■ DATA SHOWN ■
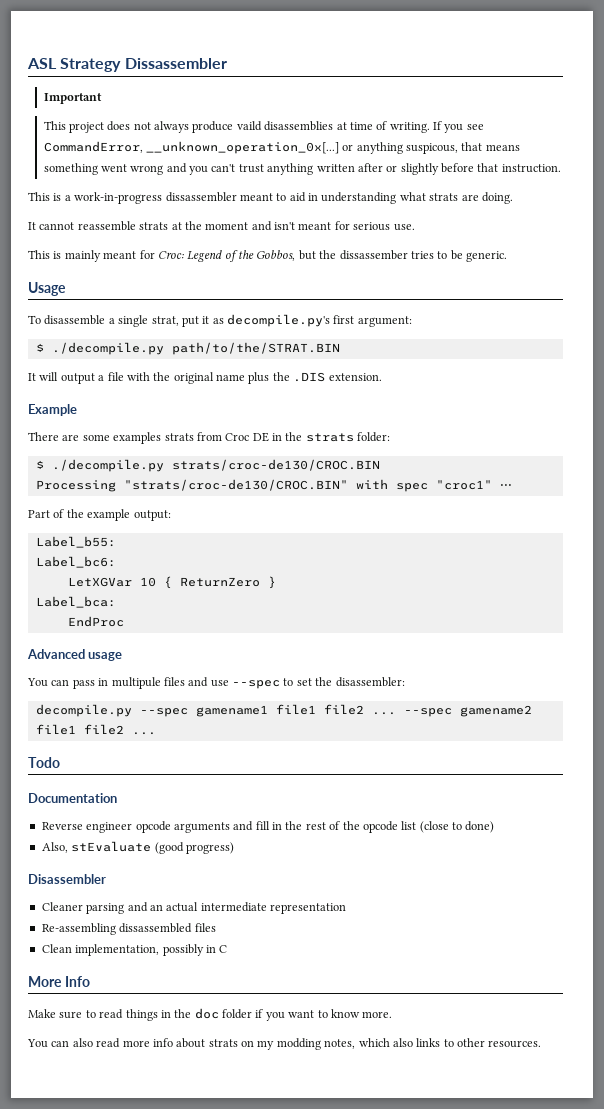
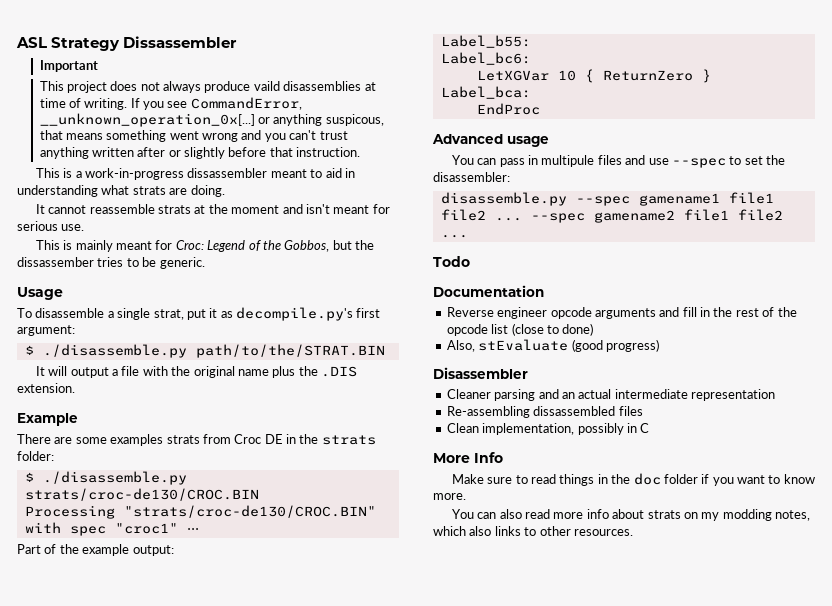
- $ ./decompile.py path/to/the/STRAT.BIN
+ $ ./disassemble.py path/to/the/STRAT.BIN
- $ ./decompile.py strats/croc-de130/CROC.BIN
+ $ ./disassemble.py strats/croc-de130/CROC.BIN
- decompile.py --spec gamename1 file1 file2 ...
+ disassemble.py --spec gamename1 file1 file2 ...

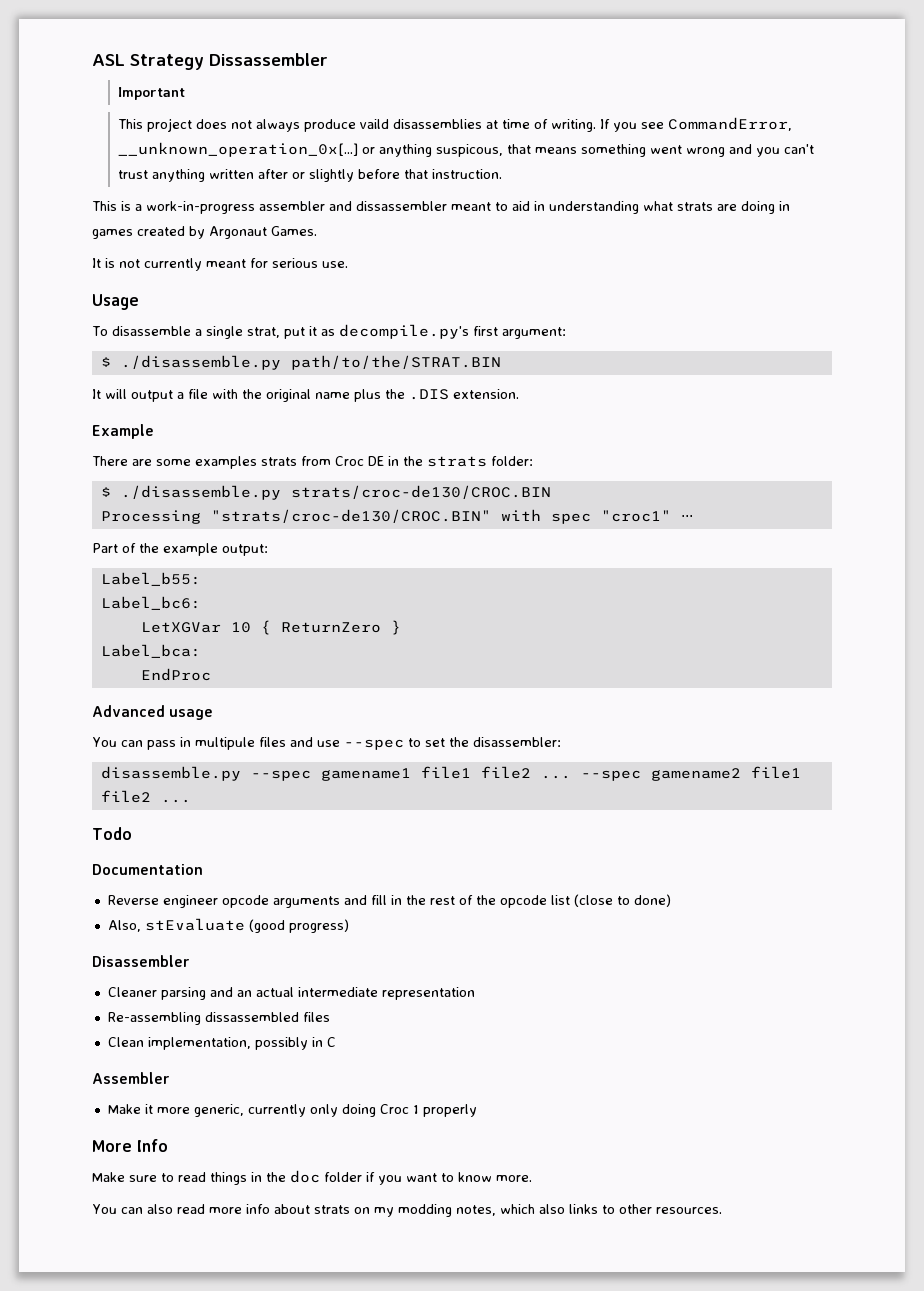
- This is a work-in-progress dissassembler meant to aid in understanding what strats are doing.
- It cannot reassemble strats at the moment and isn't meant for serious use.
- This is mainly meant for Croc: Legend of the Gobbos, but the dissassember tries to be generic.
+ This is a work-in-progress assembler and dissassembler meant to aid in understanding what strats are doing in games created by Argonaut Games.
+ It is not currently meant for serious use.
+ Assembler
+ Make it more generic, currently only doing Croc 1 properly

■ WORK INSTRUCTIONS ■
Copy, word for word, the line that contains "currently meant for serious use." and every line after it through the end of the records, and nothing else.

■ REPLY ■
+ It is not currently meant for serious use.
+ Assembler
+ Make it more generic, currently only doing Croc 1 properly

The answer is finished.